In Jane Austen's England, Roy and Leslie Adkins present a detailed picture of the early 19th-century world in which Austen wrote her novels.
It was a tumultuous period, marked by almost constant war and the economic and social upheaval of the earlier Industrial Revolution. Like Austen herself, the Adkinses do not focus on the larger events of the period, except to note their impact on daily life. (Mechanized textile mills, for instance, transformed people's wardrobes, but also created a new class of urban poor.)
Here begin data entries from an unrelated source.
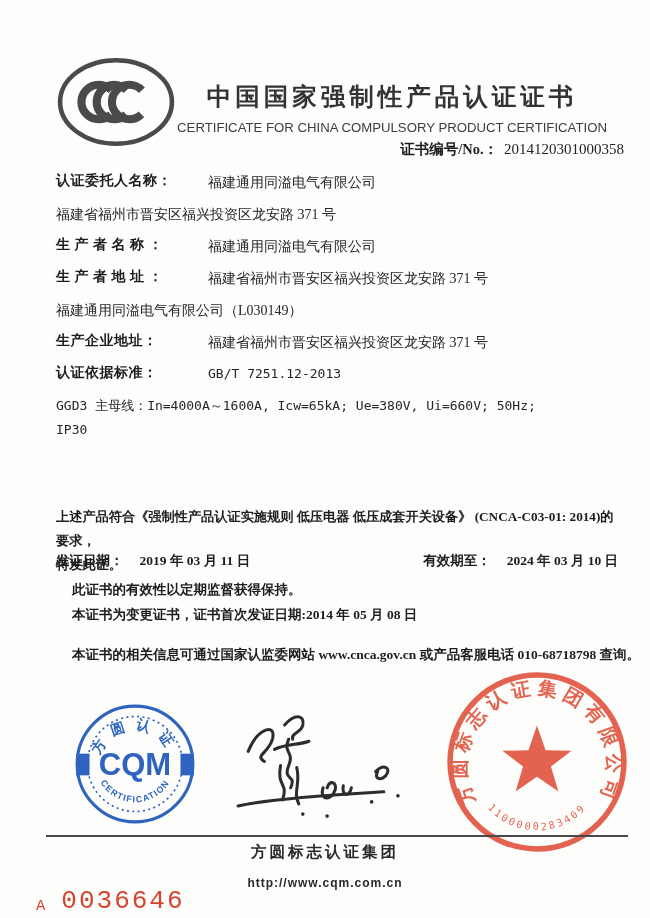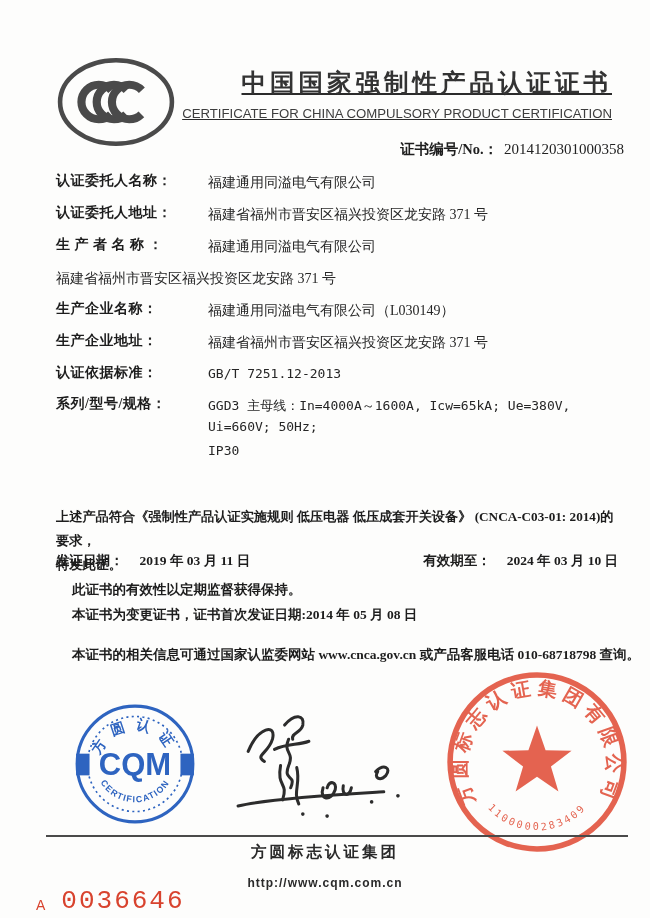--- a/index.html
+++ b/index.html
@@ -10,7 +10,7 @@
   }
   
   .ccc-logo { position:absolute; left:55px; top:56px; width:122px; height:92px; }
-  .header-text { position:absolute; left:172px; top:66px; width:440px; text-align:right;text-decoration:underline; }
+  .header-text { position:absolute; left:172px; top:80px; width:440px; text-align:center; }
   .title { font-size:24.5px; font-weight:600; letter-spacing:4px; color:#333; white-space:nowrap; }
   .subtitle { margin-top:7px; font-family:"Liberation Sans", sans-serif; font-size:13.2px; color:#3d3d3d; white-space:nowrap; }
   .cert-no-row { position:absolute; top:140px; right:26px; font-size:14.5px; white-space:nowrap; }

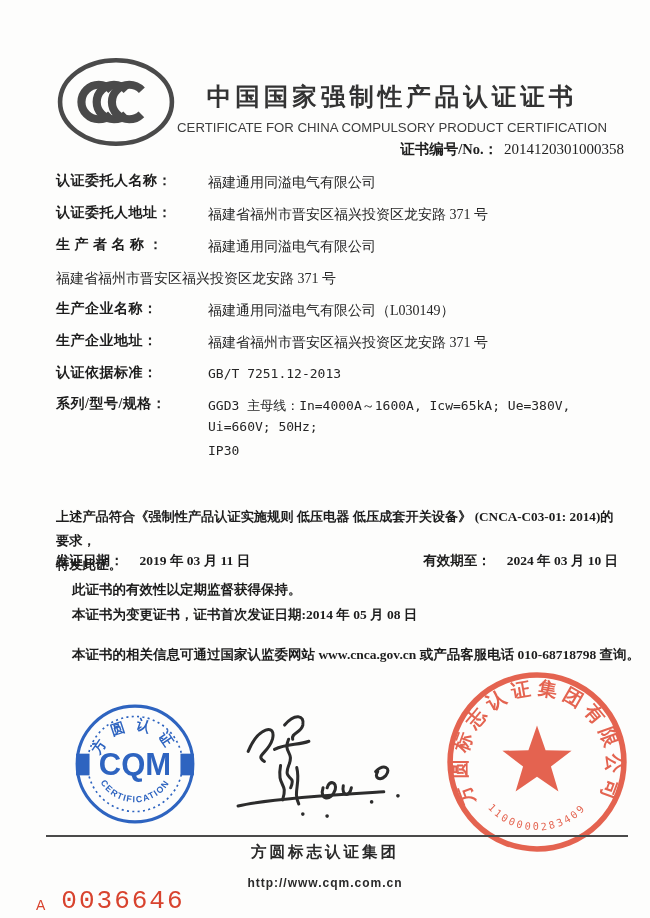--- a/index.html
+++ b/index.html
@@ -71,7 +71,6 @@
       <span class="field-value">福建通用同溢电气有限公司</span>
     </div>
     <div class="field-row">
-      <span class="field-label">认证委托人地址：</span>
       <span class="field-value">福建省福州市晋安区福兴投资区龙安路 371 号</span>
     </div>
     <div class="field-row">

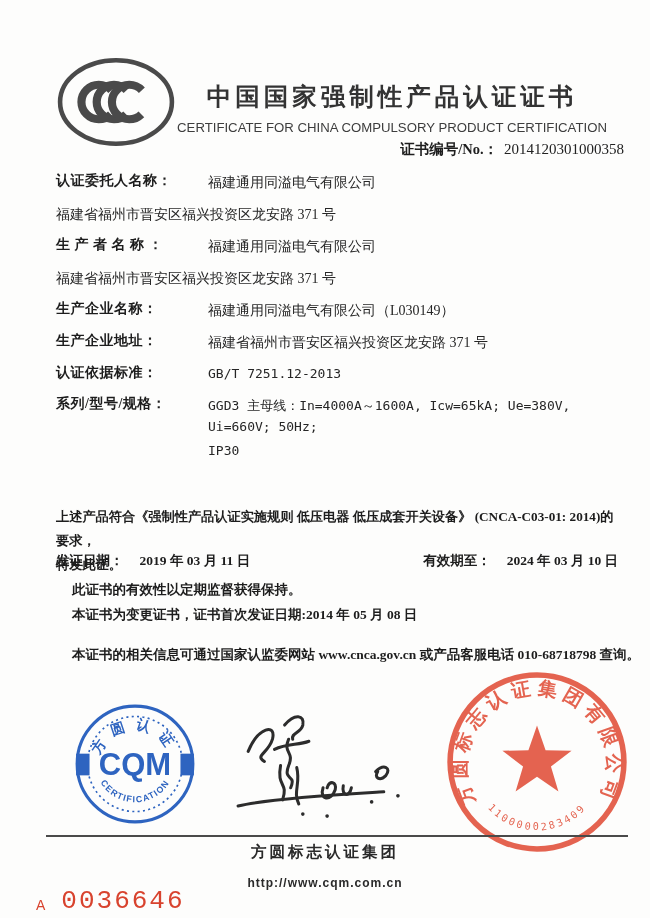--- a/index.html
+++ b/index.html
@@ -78,6 +78,7 @@
       <span class="field-value">福建通用同溢电气有限公司</span>
     </div>
     <div class="field-row">
+      <span class="field-label">生 产 者 地 址 ：</span>
       <span class="field-value">福建省福州市晋安区福兴投资区龙安路 371 号</span>
     </div>
     <div class="field-row">

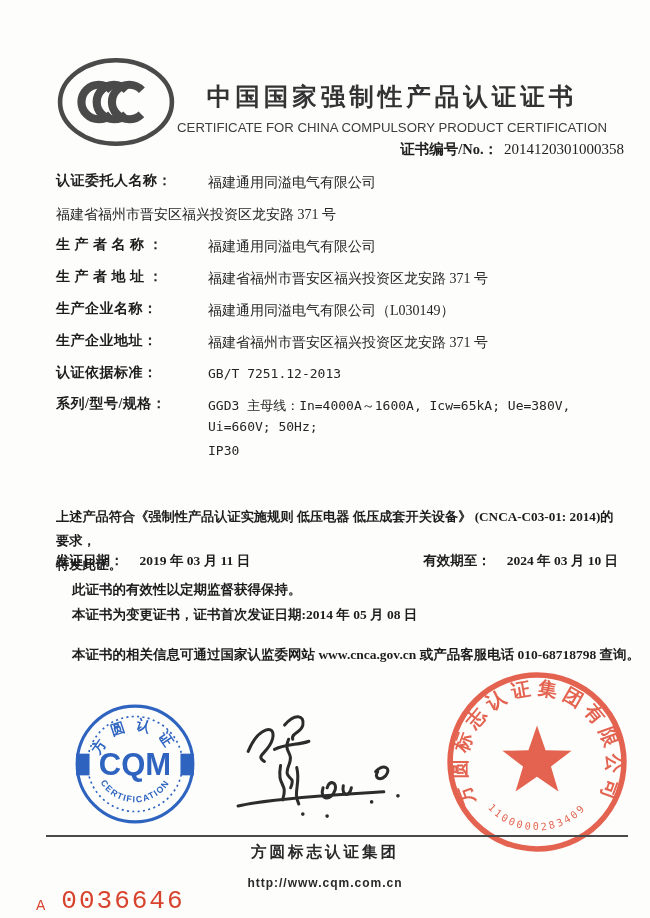--- a/index.html
+++ b/index.html
@@ -82,7 +82,6 @@
       <span class="field-value">福建省福州市晋安区福兴投资区龙安路 371 号</span>
     </div>
     <div class="field-row">
-      <span class="field-label">生产企业名称：</span>
       <span class="field-value">福建通用同溢电气有限公司（L030149）</span>
     </div>
     <div class="field-row">

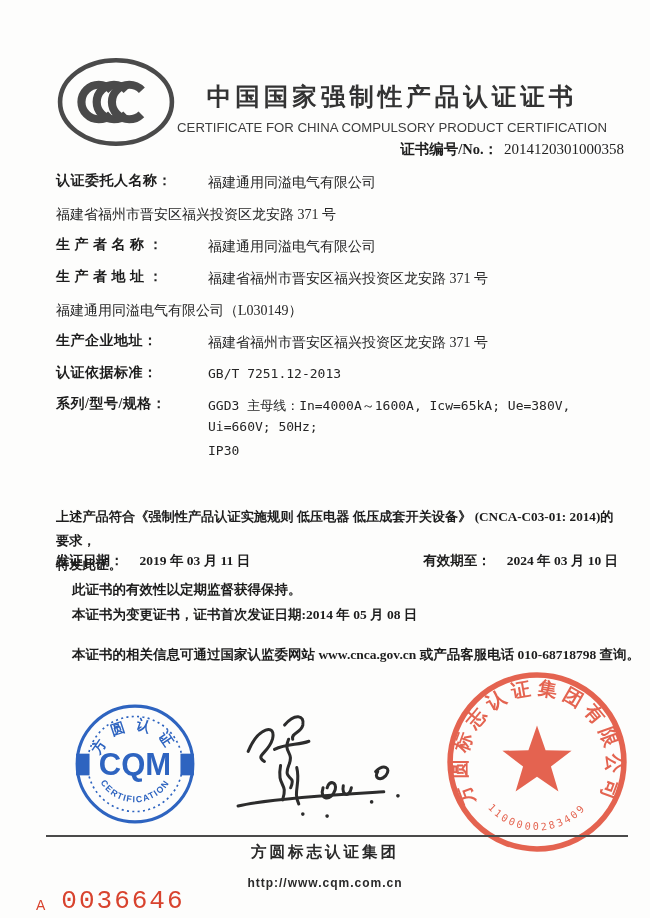--- a/index.html
+++ b/index.html
@@ -93,7 +93,6 @@
       <span class="field-value mono">GB/T 7251.12-2013</span>
     </div>
     <div class="field-row">
-      <span class="field-label">系列/型号/规格：</span>
       <span class="field-value">
         <span class="mono">GGD3 主母线：In=4000A～1600A, Icw=65kA; Ue=380V, Ui=660V; 50Hz;</span>
         <div class="value-line2 mono">IP30</div>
The structure of Jane Austen's England loosely follows the course of life from birth to death, stopping along the way to consider education, fashion, filth, illness and belief. In addition to Austen's novels and letters, the authors use sources such as newspapers, diaries, letters from more ordinary folk, reports by foreign visitors and accounts of criminal trials to create an intimate picture of daily life. They consider not only the middle and upper classes that Austen portrayed so brilliantly, but the full range of a highly stratified society: from clergymen and governesses to farmers, mid-wives, barbers and chimney sweeps.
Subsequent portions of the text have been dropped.